Would have loved to have shared my checklist with you, mate, but sorry, I can’t, it’s “proprietary”.

That’s fine. I stand by my statement that the best way for you to add value is to find proprietary information that is not currently factored into the stock price. I’m not talking about inside information.

It’s very clear to anyone who has worked on the Street for a while that everyone has more or less the same conversations with management, reads the same sell side reports, and follows the same consensus / guidance numbers. All of those assumptions get impacted into stock prices, and this is one reason that people think that the market is very efficient (as it is in some places). But you can still beat the market if you can consistently find under appreciated or misunderstood information about a company / product / industry. That kind of information is what the buy side wants. Models rehashing the same numbers that everyone else already has don’t add a lot of value.

So my point is that repackaging the same thing that everyone else is trying to sell (that most people on the buy side are not wild to buy) is not a great business strategy. If your model has something extra that people would want (besides format) then it might be a great product. But that wasn’t the way I read your initial post.

Anyway, I wish the best, good luck.


As an example of what I am talking about, I recommended a short in the first week of February – that stock is already down 25%, probably on its way much lower (at least 50% lower by my math). The reason it is down is simple: there was talk of a competitor entering the market and the Street dismissed that. The sell side in this particular case was obviously overly bullish because the company has a history of secondary offerings (which brings out some notoriously cheesy brokerage firms to pump the stock in an effort to woo management into giving them the next secondary – which is likely as the company has a history of burning cash). So the sell side poo-pooed the entry of this competitor (which is private and therefore hard to find info on). The stock is systematically mispriced because those controlling the information flow are either lying (management) or refusing to incorporate new information (analysts). Once that information becomes undeniable, the stock is going lower.

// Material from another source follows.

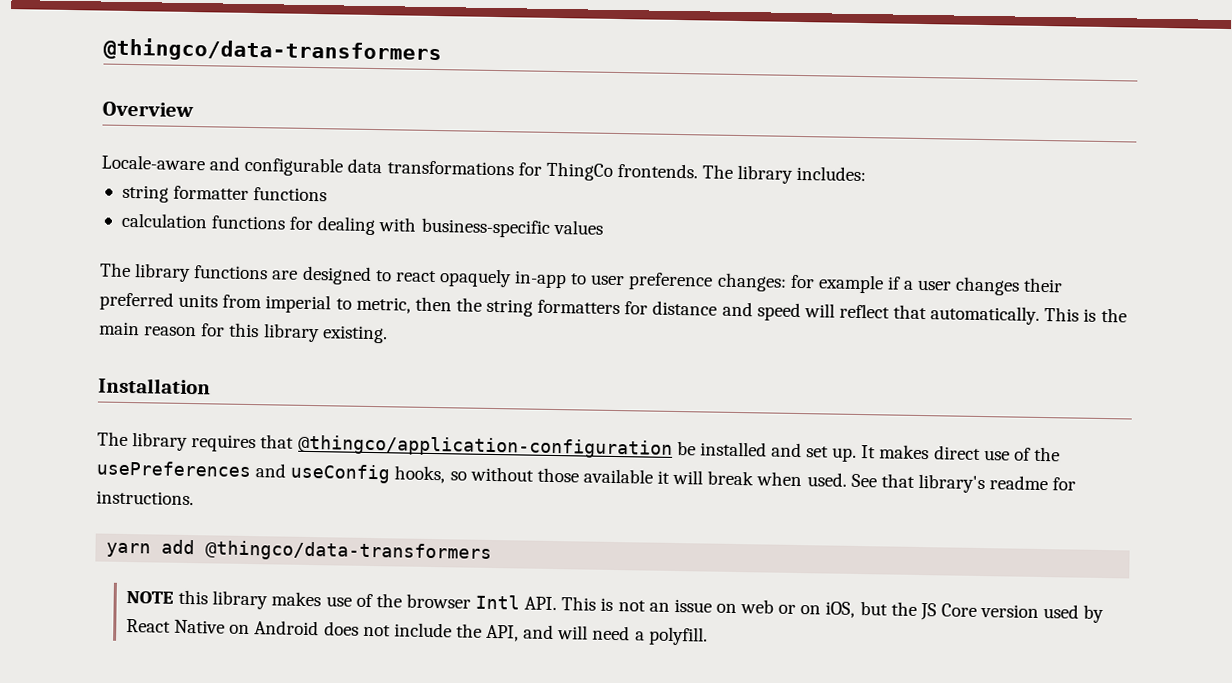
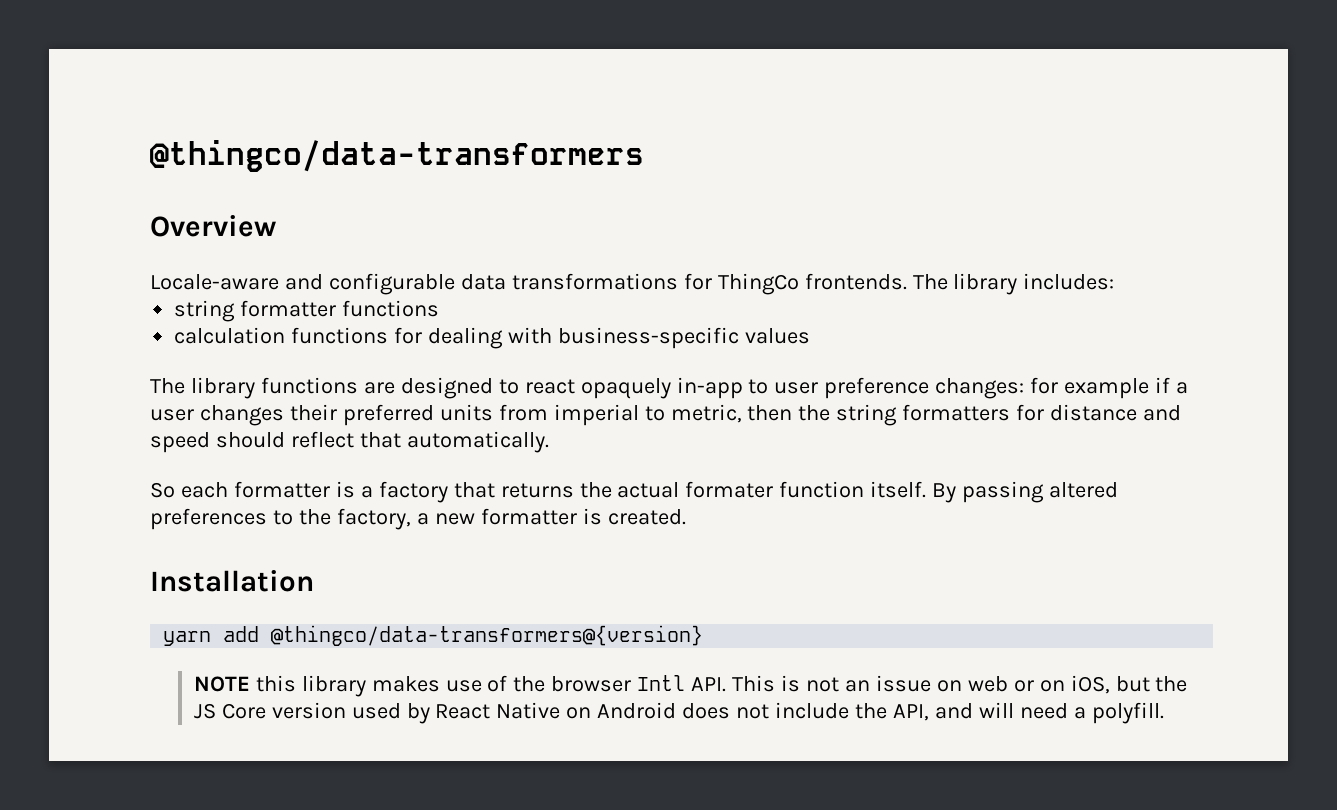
[803,303,835,318] will -> [215,432,285,448] should
[1044,307,1127,323] [99,321,388,344] [98,377,211,395] [97,431,1060,462] [96,460,1077,494] [96,490,194,506] This is the main reason for this library existing. // Installation // The library requires that @thingco/application-configuration be installed and set up. It makes direct use of the usePreferences and useConfig hooks, so without those available it will break when used. See that library's readme for instructions. -> [150,481,1119,503] [150,508,686,530] [150,570,314,592] // So each formatter is a factory that returns the actual formater function itself. By passing altered preferences to the factory, a new formatter is created. // Installation
[205,540,493,564] @thingco/data-transformers -> [271,625,704,646] @thingco/data-transformers@{version}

I networked with a couple of people in the industry and found out that the competitor is not only going to enter, but is going to run the tables when they do (based on favorable economics). It looks like the Street also caught onto that (I guess since there is no other news that would send the stock down), it just happened that I was first. I didn’t look at even one model to figure that out – I sketched out the math on the back of an envelope. And to the extent that the models are all wrong (which is about to come to light), I would have missed the opportunity if I had relied on those models (or worse, I might be long).

So the point is, I can guarantee you that being able to provide winning information like that is a lucrative business model. But cutting the same data that everyone else is looking at is a hard sell. The format is the least important part.